Yirmi Sekiz

202 23 26
                                    

Dizlerini kendine çekmişti ve odaya döndüğünden beri yatağın içinde pencerenin dışına bakarak oturuyordu. Bora'nın uyandığını hissettiğinde yüzünü ona çevirdi. Bora hemen doğrulup yaklaştı. Bir şey söyleyecek gibi oldu ama sonra sanki vazgeçti bundan. Biraz bekleyip çekinerek konuştu.

"Küs müyüz?"

"Değiliz."

"İyi misin peki?"

"Şimdi daha iyiyim."

"Eğer söylediklerimle..."

"Hepsi doğruydu." diyerek kesti sözünü. "Fazlası da var muhakkak."

"Hatırlamak istemediğim şeyler var. Seninle, bizimle alakalı şeyler değil bunlar. Bu yüzden hiç konuşmak istemedim."
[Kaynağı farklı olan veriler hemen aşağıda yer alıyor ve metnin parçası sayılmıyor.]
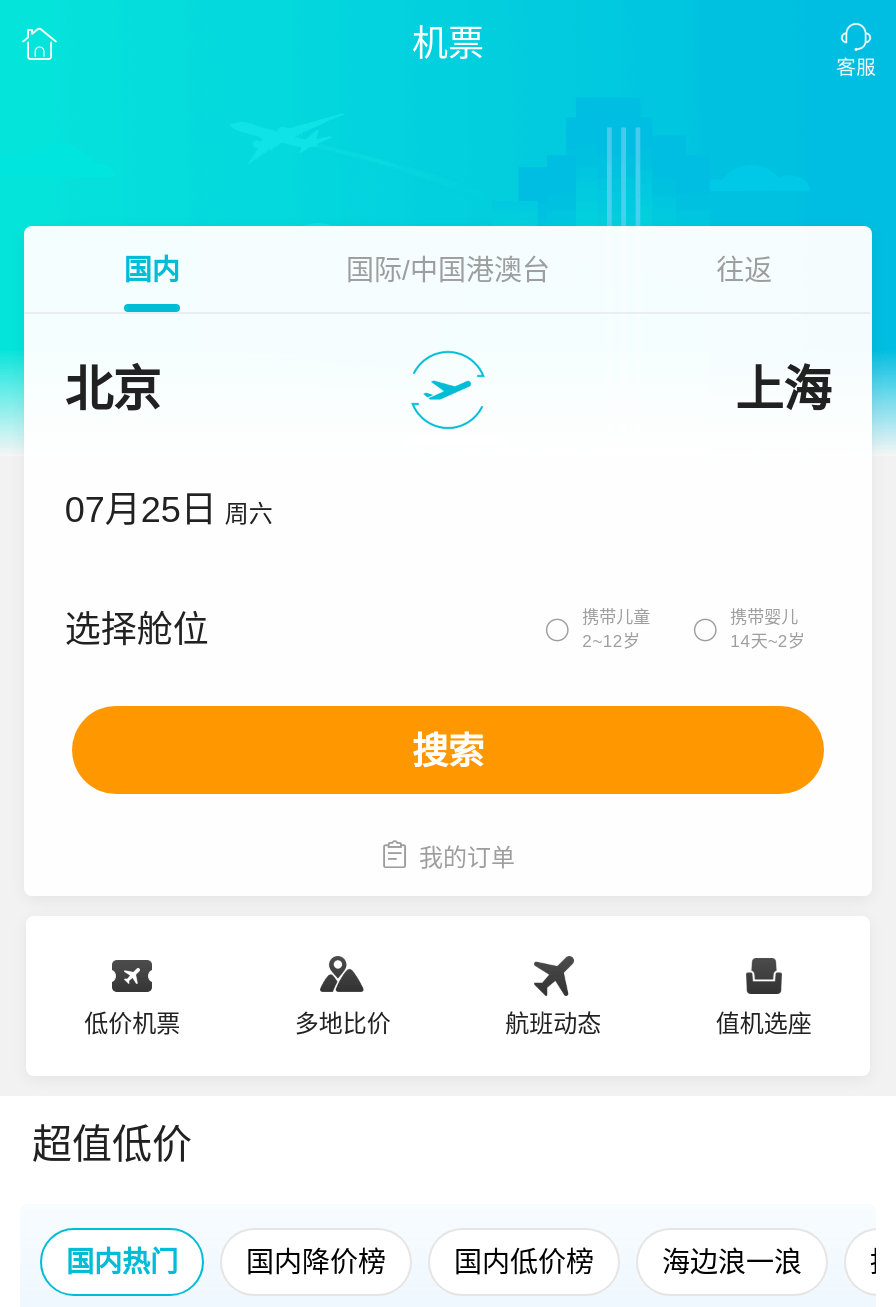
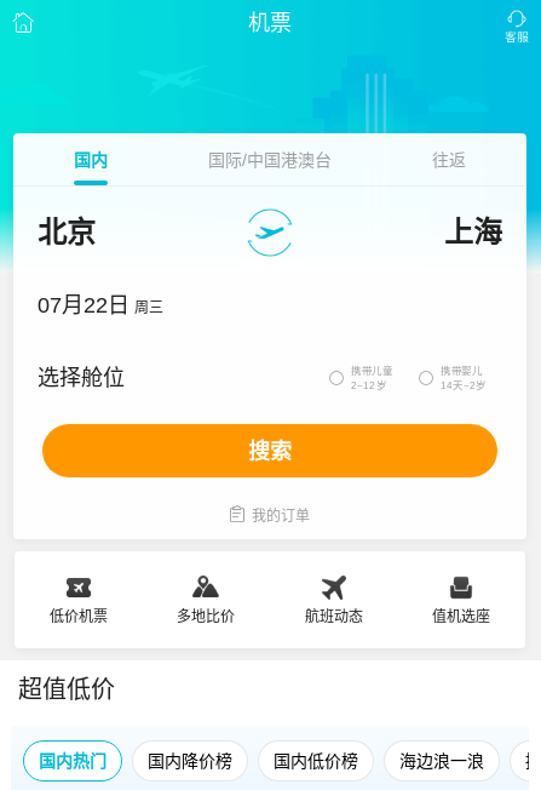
[65,490,273,530] 07月25日 周六 -> [38,293,164,317] 07月22日 周三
"Konuşmalıydık aslında. Her şey tazeyken zamanında konuşmalıydık. Şimdi geç kalmış gibiyiz."

Mira biraz daha dönüp Bora'nın yüzüne baktı. Gölgeler vardı yüzünde, gözlerini tam göremiyordu ama o gözlerdeki ifadeyi tahmin etmekte zorlanmadı. Her zamanki gibi ilgiyle, hoşgörüyle ve sevgiyle bakıyor olmalıydı.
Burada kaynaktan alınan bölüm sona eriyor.